───── Data extracts

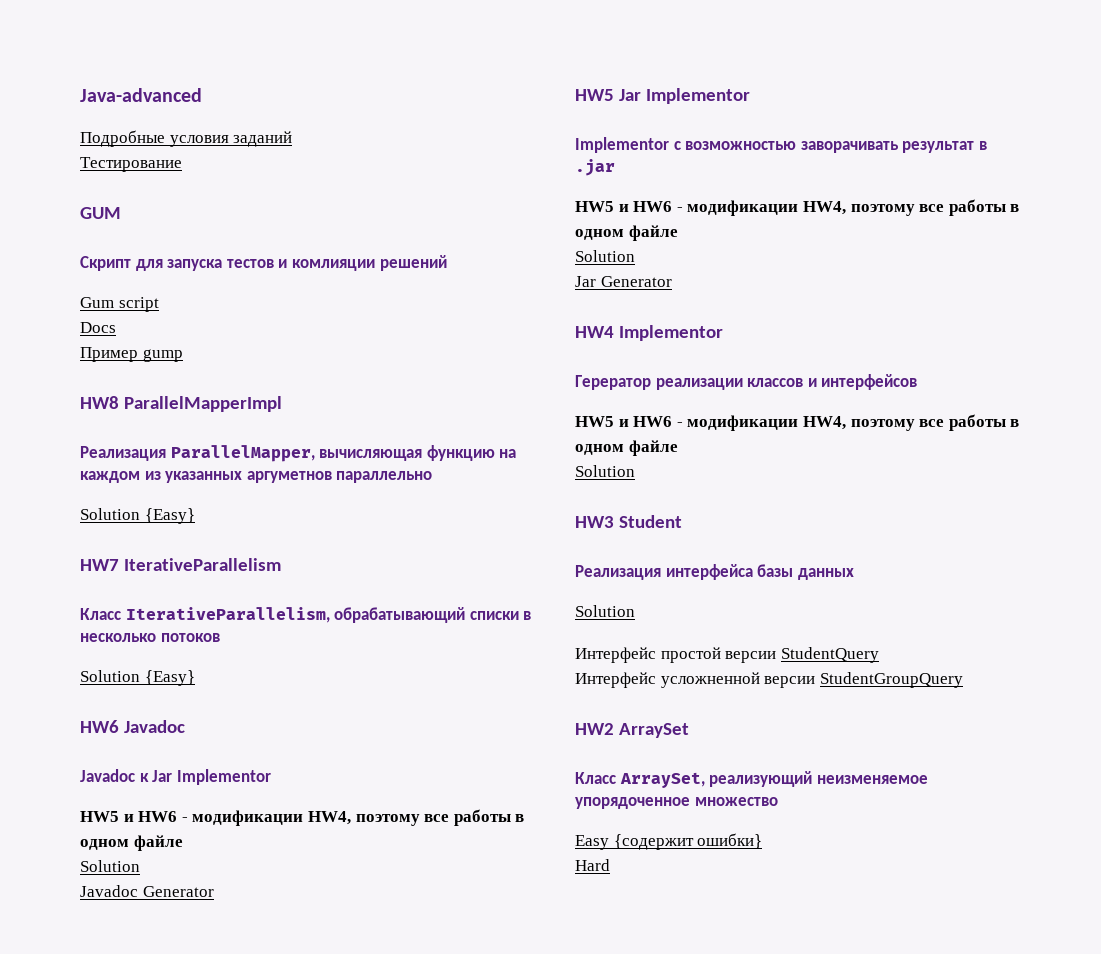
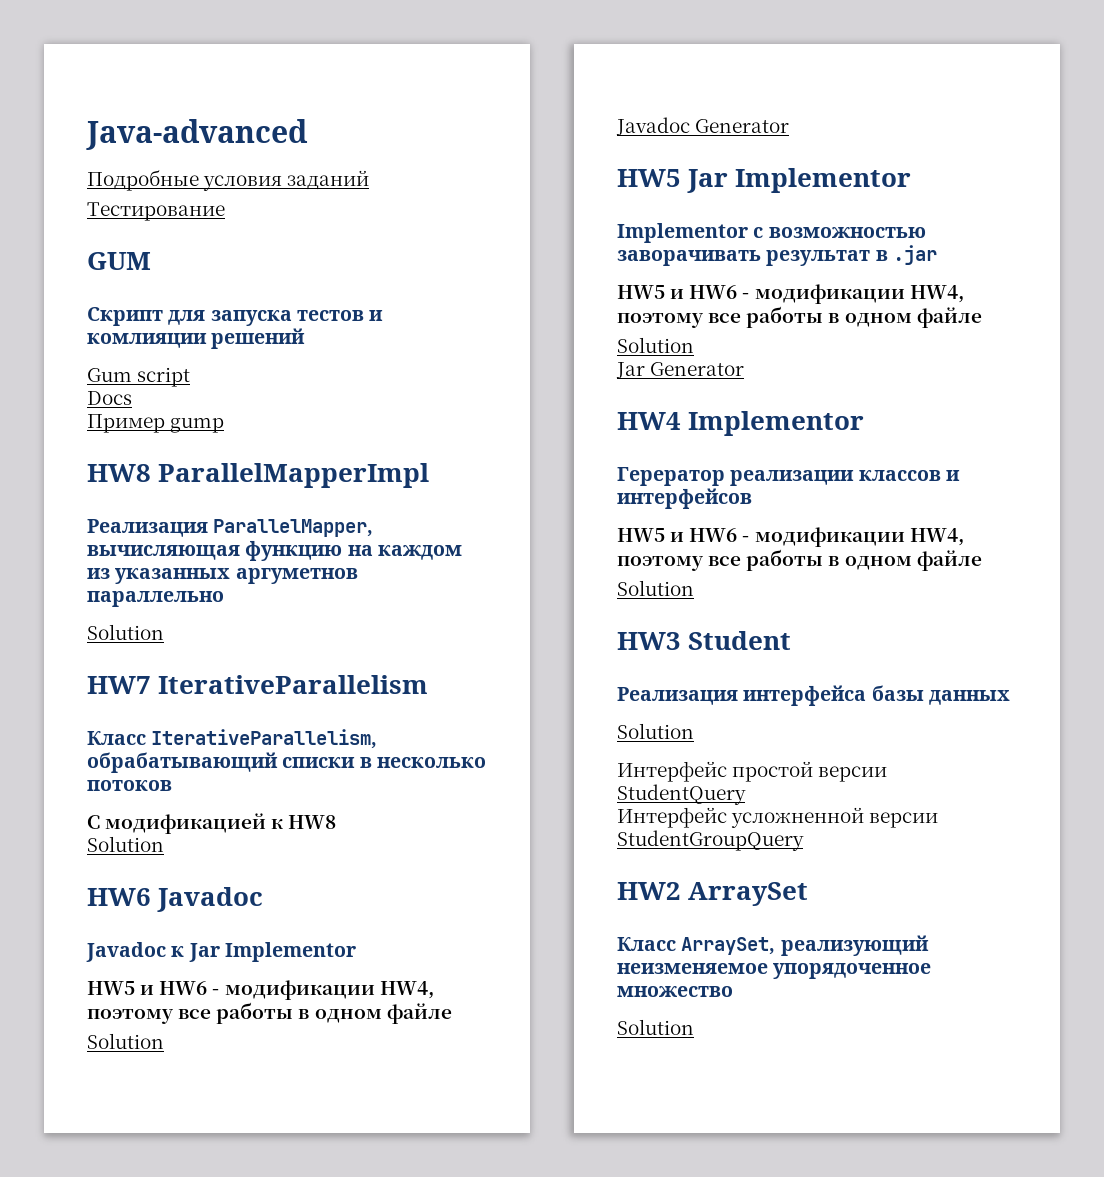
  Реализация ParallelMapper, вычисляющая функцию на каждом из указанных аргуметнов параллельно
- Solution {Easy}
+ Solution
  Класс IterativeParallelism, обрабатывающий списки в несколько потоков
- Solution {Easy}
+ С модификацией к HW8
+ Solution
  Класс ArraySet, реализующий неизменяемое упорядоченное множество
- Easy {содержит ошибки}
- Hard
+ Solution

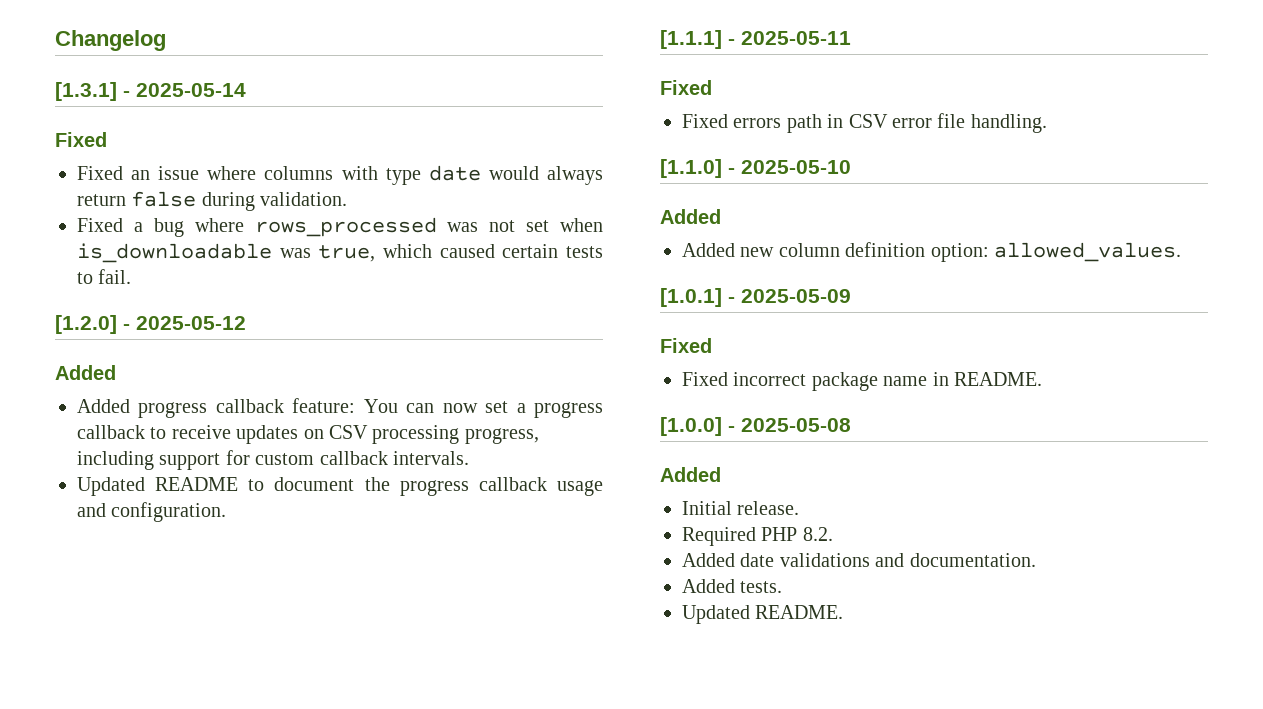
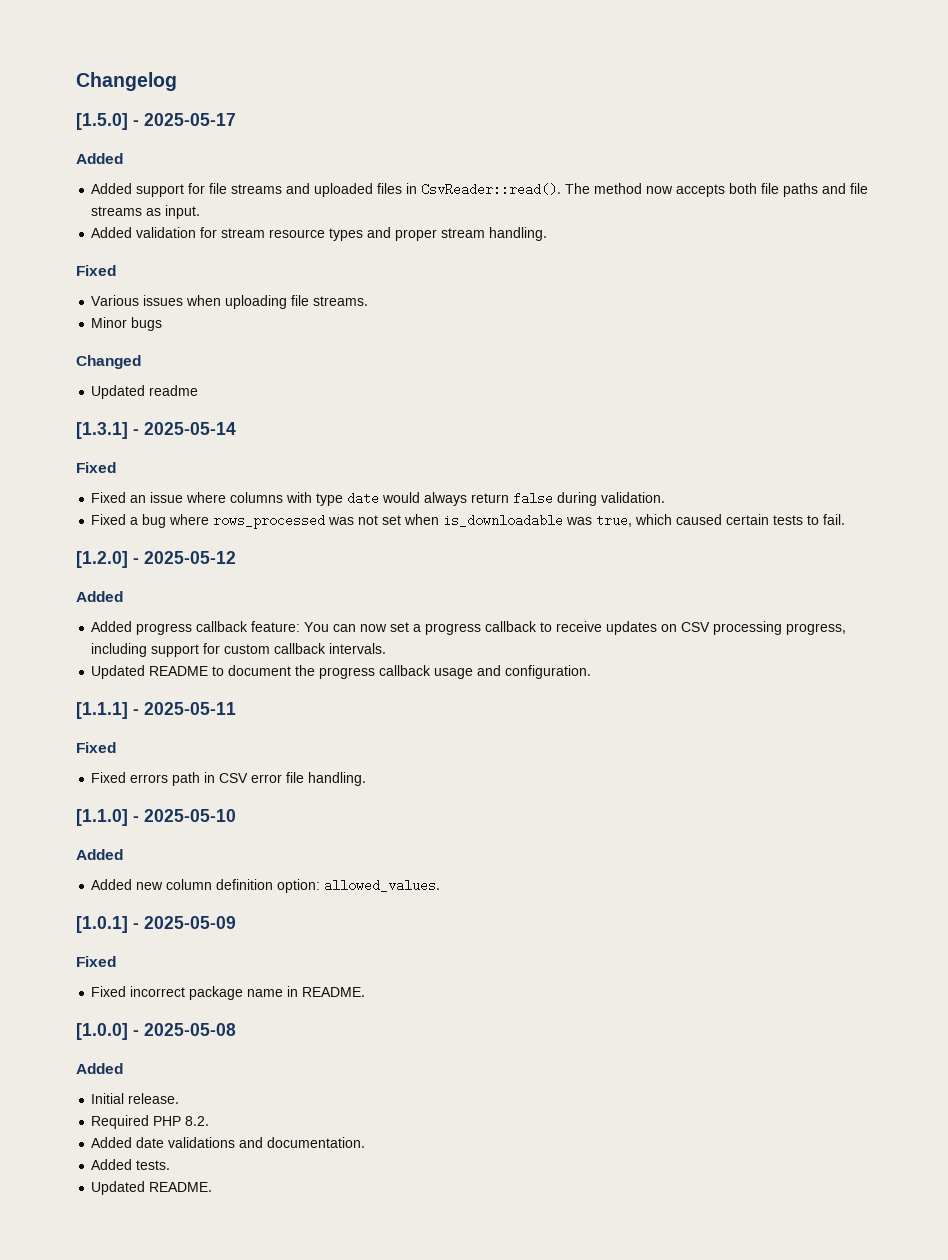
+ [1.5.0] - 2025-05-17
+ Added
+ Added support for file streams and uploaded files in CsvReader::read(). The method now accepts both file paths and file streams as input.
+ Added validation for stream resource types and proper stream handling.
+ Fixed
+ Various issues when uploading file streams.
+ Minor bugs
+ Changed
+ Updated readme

──────────

→ What to work on
All lines of the data above that include the word "file" must be shown.

→ Exercise solution
+ Added support for file streams and uploaded files in CsvReader::read(). The method now accepts both file paths and file streams as input.
+ Various issues when uploading file streams.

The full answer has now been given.